Most patients with EPC are treated with a surgical procedure that includes wide local excision and evaluation of margins by frozen section. The routine dissection of regional lymph nodes remains controversial, although lymphadenectomy is indicated for patients with clinically enlarged nodes. Radiation therapy for EPC is ineffective for the control of recurrence or metastatic disease [3, 5]. In addition, metastatic EPC has proven resistant to many cytotoxic agents [13]. Combination chemotherapy regimens obtain only short remission times and frequently have severe adverse effects [14]. Therefore, chemotherapy has only been used sporadically. Currently, no effective treatment for advanced or relapsed EPC has been found; more information is needed.

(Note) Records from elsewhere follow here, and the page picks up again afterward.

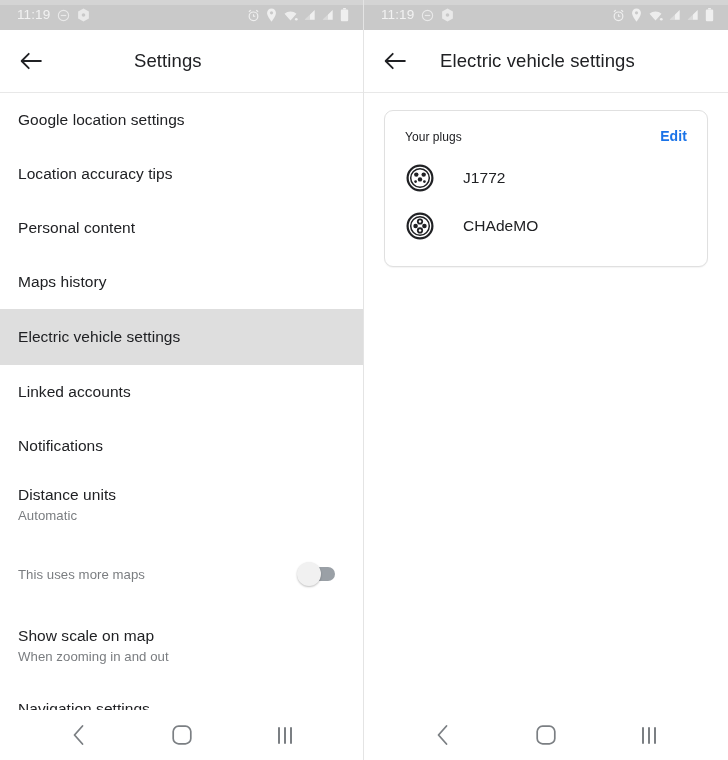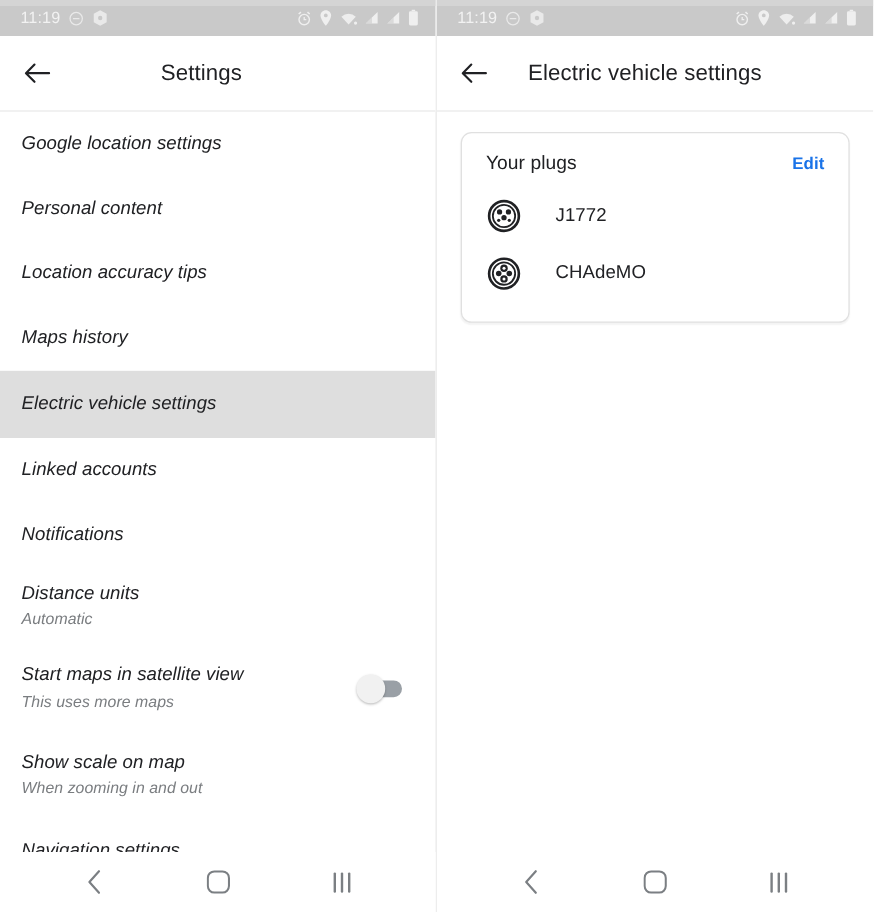--- a/index.html
+++ b/index.html
@@ -105,7 +105,7 @@
     cursor: pointer;
   }
   .list-row.selected { background: #dedede; }
-  .row-text { flex: 1 1 auto; min-width: 0; font-style: italic; }
+  .row-text { flex: 1 1 auto; min-width: 0; }
   .row-title {
     font-size: 15.5px;
     color: #202124;

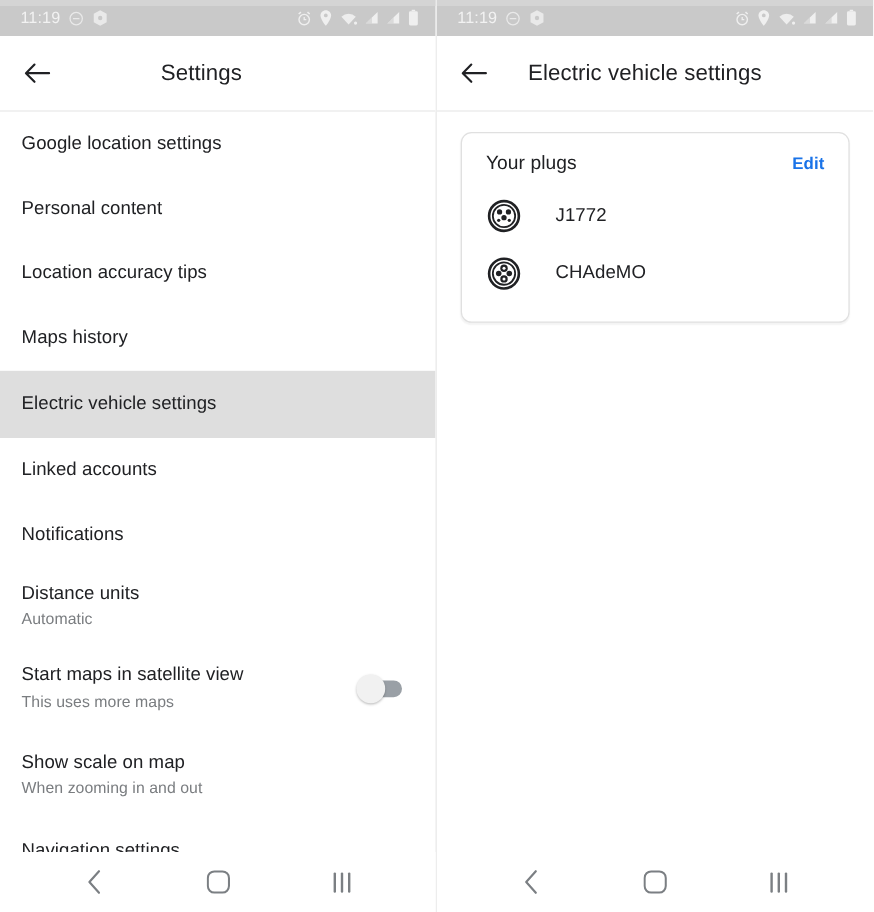--- a/index.html
+++ b/index.html
@@ -157,7 +157,7 @@
     margin-bottom: 10px;
   }
   .card-title {
-    font-size: 16px;
+    font-size: 12px;
     color: #202124;
     letter-spacing: 0.05px;
   }

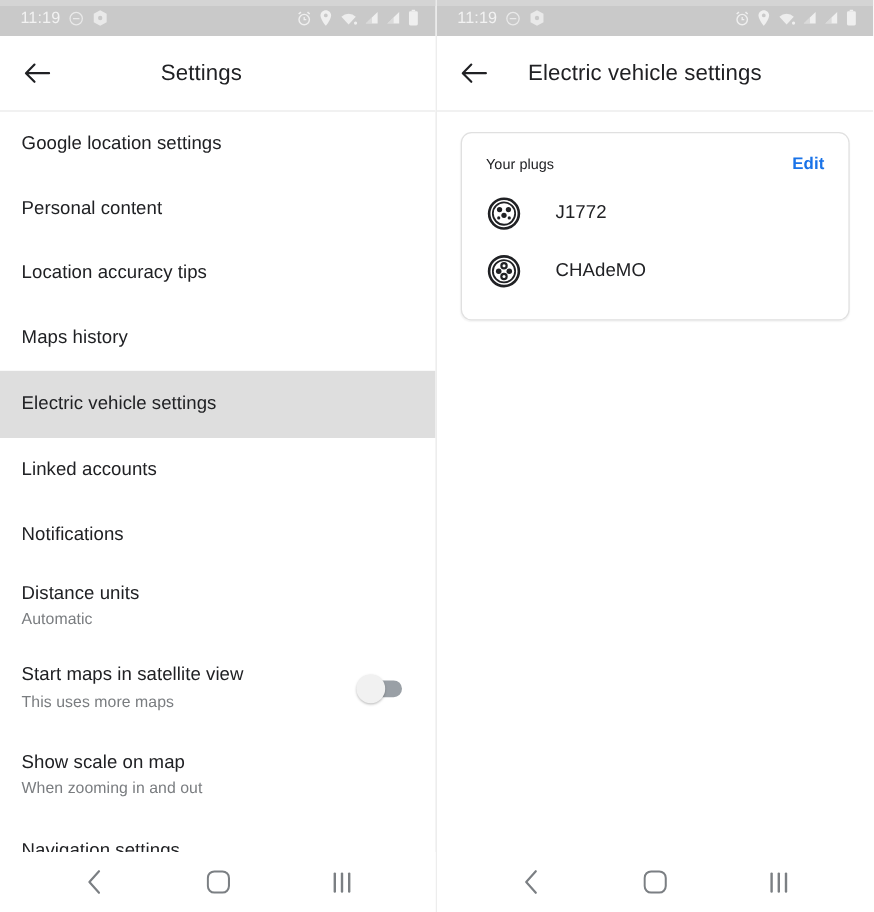--- a/index.html
+++ b/index.html
@@ -295,13 +295,13 @@
 
       <div class="list-row" style="height:54px">
         <div class="row-text">
+          <div class="row-title">Location accuracy tips</div>
+        </div>
+      </div>
+
+      <div class="list-row" style="height:54px">
+        <div class="row-text">
           <div class="row-title">Personal content</div>
-        </div>
-      </div>
-
-      <div class="list-row" style="height:54px">
-        <div class="row-text">
-          <div class="row-title">Location accuracy tips</div>
         </div>
       </div>
 

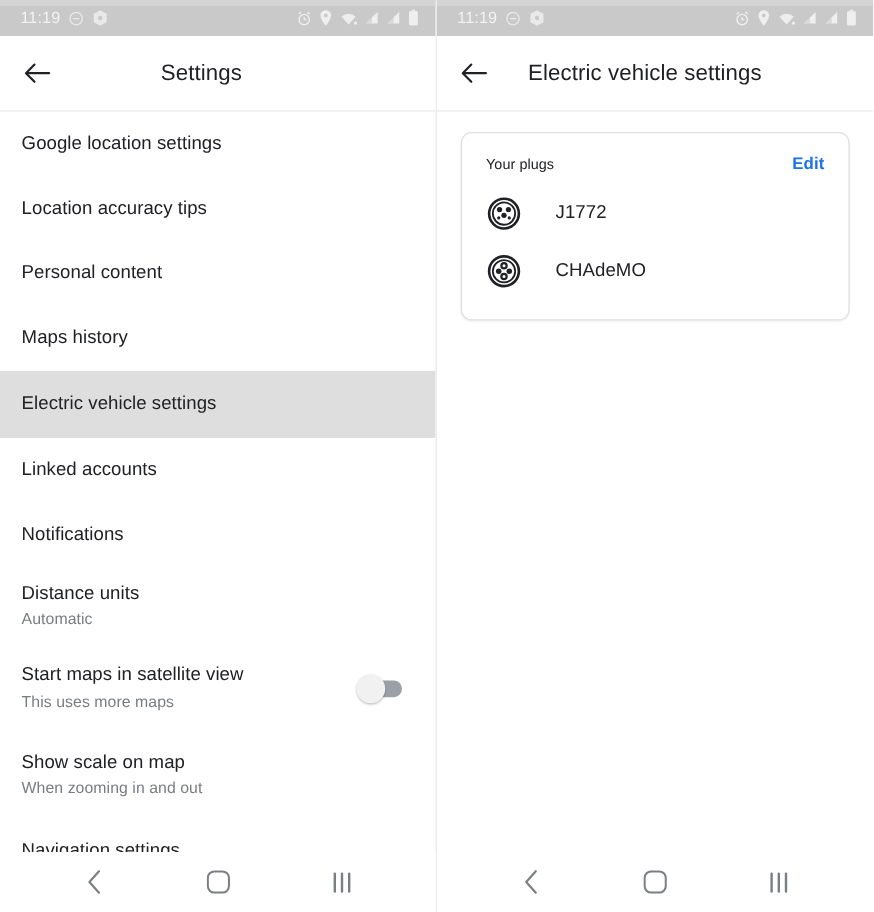--- a/index.html
+++ b/index.html
@@ -338,7 +338,6 @@
 
       <div class="list-row" style="height:73px">
         <div class="row-text">
-          <div class="row-title">Start maps in satellite view</div>
           <div class="row-sub">This uses more maps</div>
         </div>
         <div class="toggle">

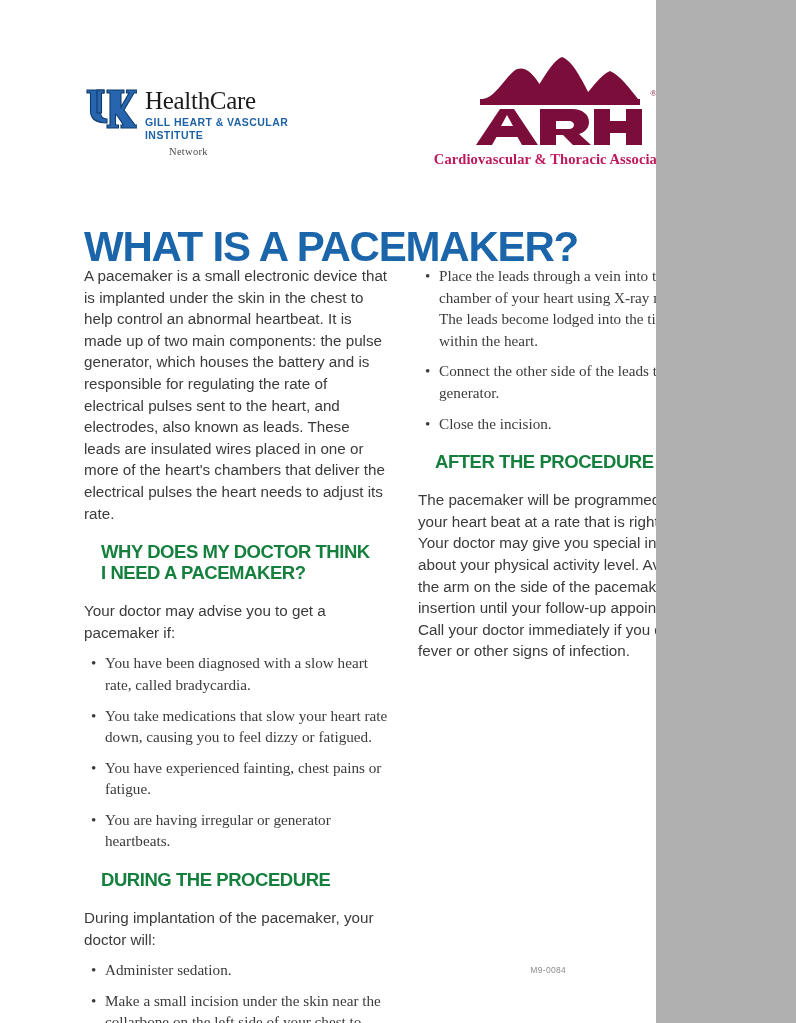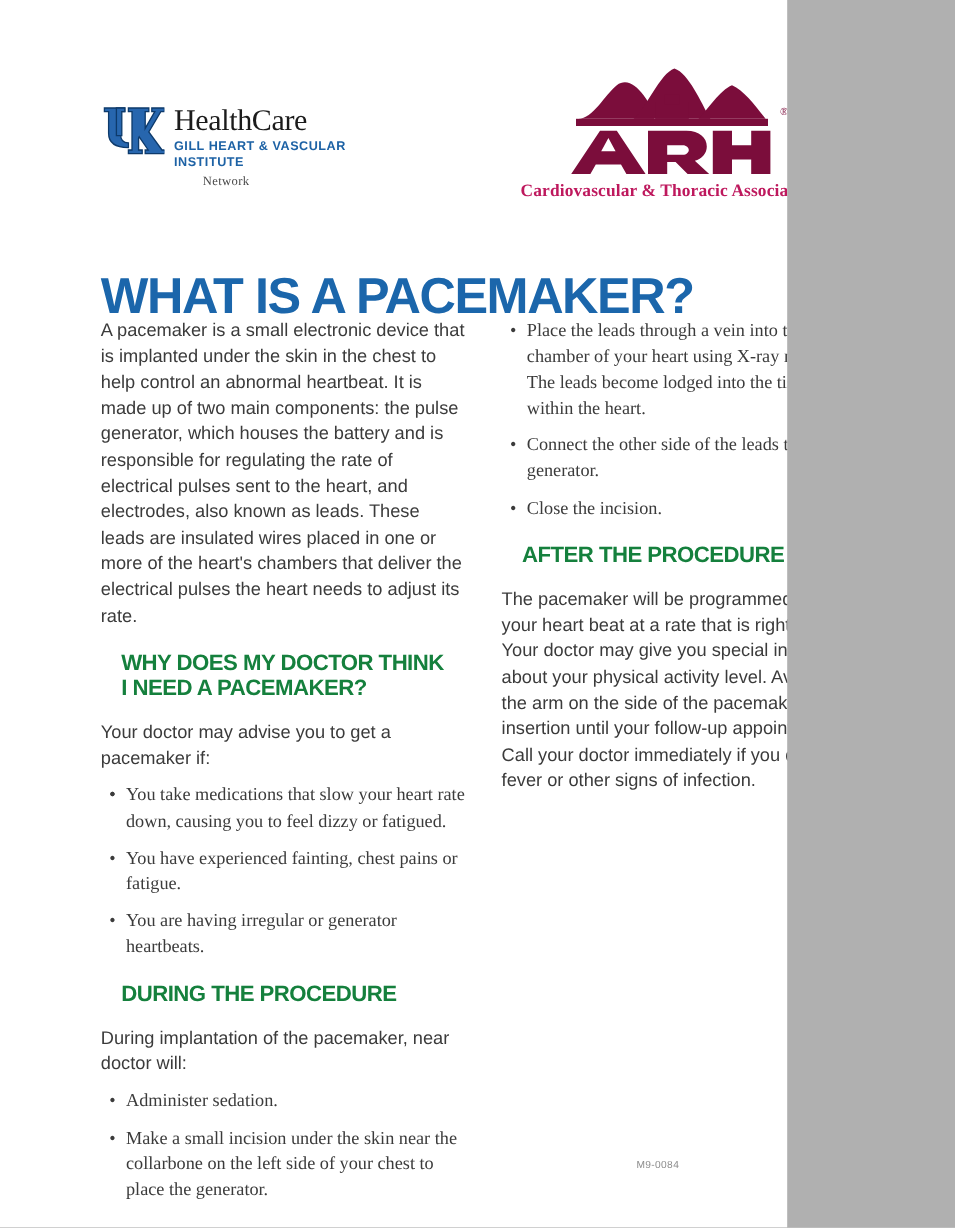--- a/index.html
+++ b/index.html
@@ -248,6 +248,7 @@
     <ul class="bullets">
       <li>
         <span class="dot">•</span>
+        <span>You have been diagnosed with a slow heart rate, called bradycardia.</span>
       </li>
       <li>
         <span class="dot">•</span>

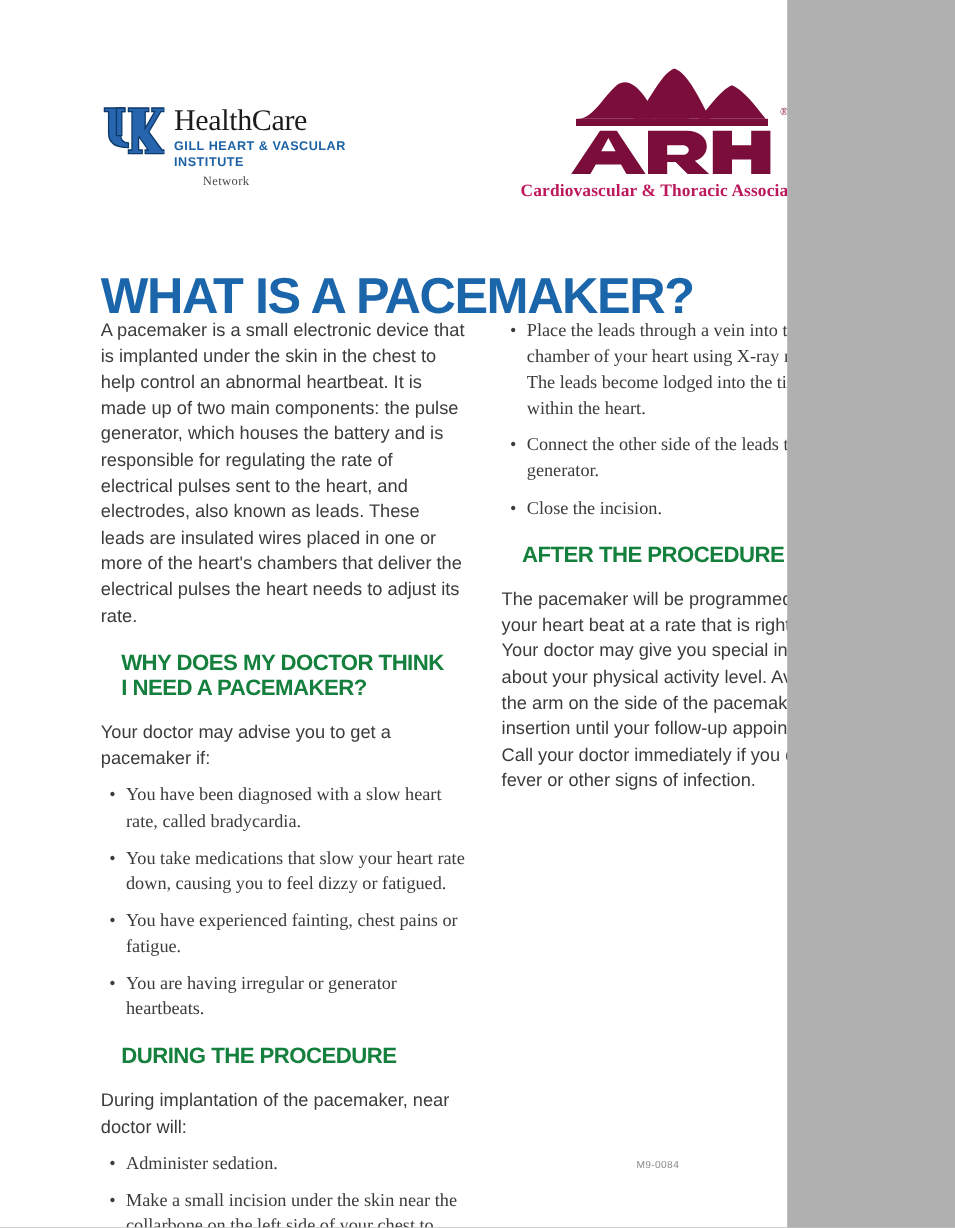--- a/index.html
+++ b/index.html
@@ -266,7 +266,7 @@
 
     <h2 class="section sp-before-h2">DURING THE PROCEDURE</h2>
 
-    <p class="body sp-after-h2">During implantation of the pacemaker, near doctor will:</p>
+    <p class="body sp-after-h2">During implantation of the pacemaker, your doctor will:</p>
 
     <ul class="bullets">
       <li>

In conclusion, we report a patient with EPC of the vulva and summarize the clinical features and the treatment options using the few available retrospective case reports. The diagnostic assessment of a biopsy specimen, which may not contain definitive histological features, can lead to a misdiagnosis of SCC. Although EPC is a rare disease, clinicians and pathologists should be aware of its clinical and histological features and its biological behavior.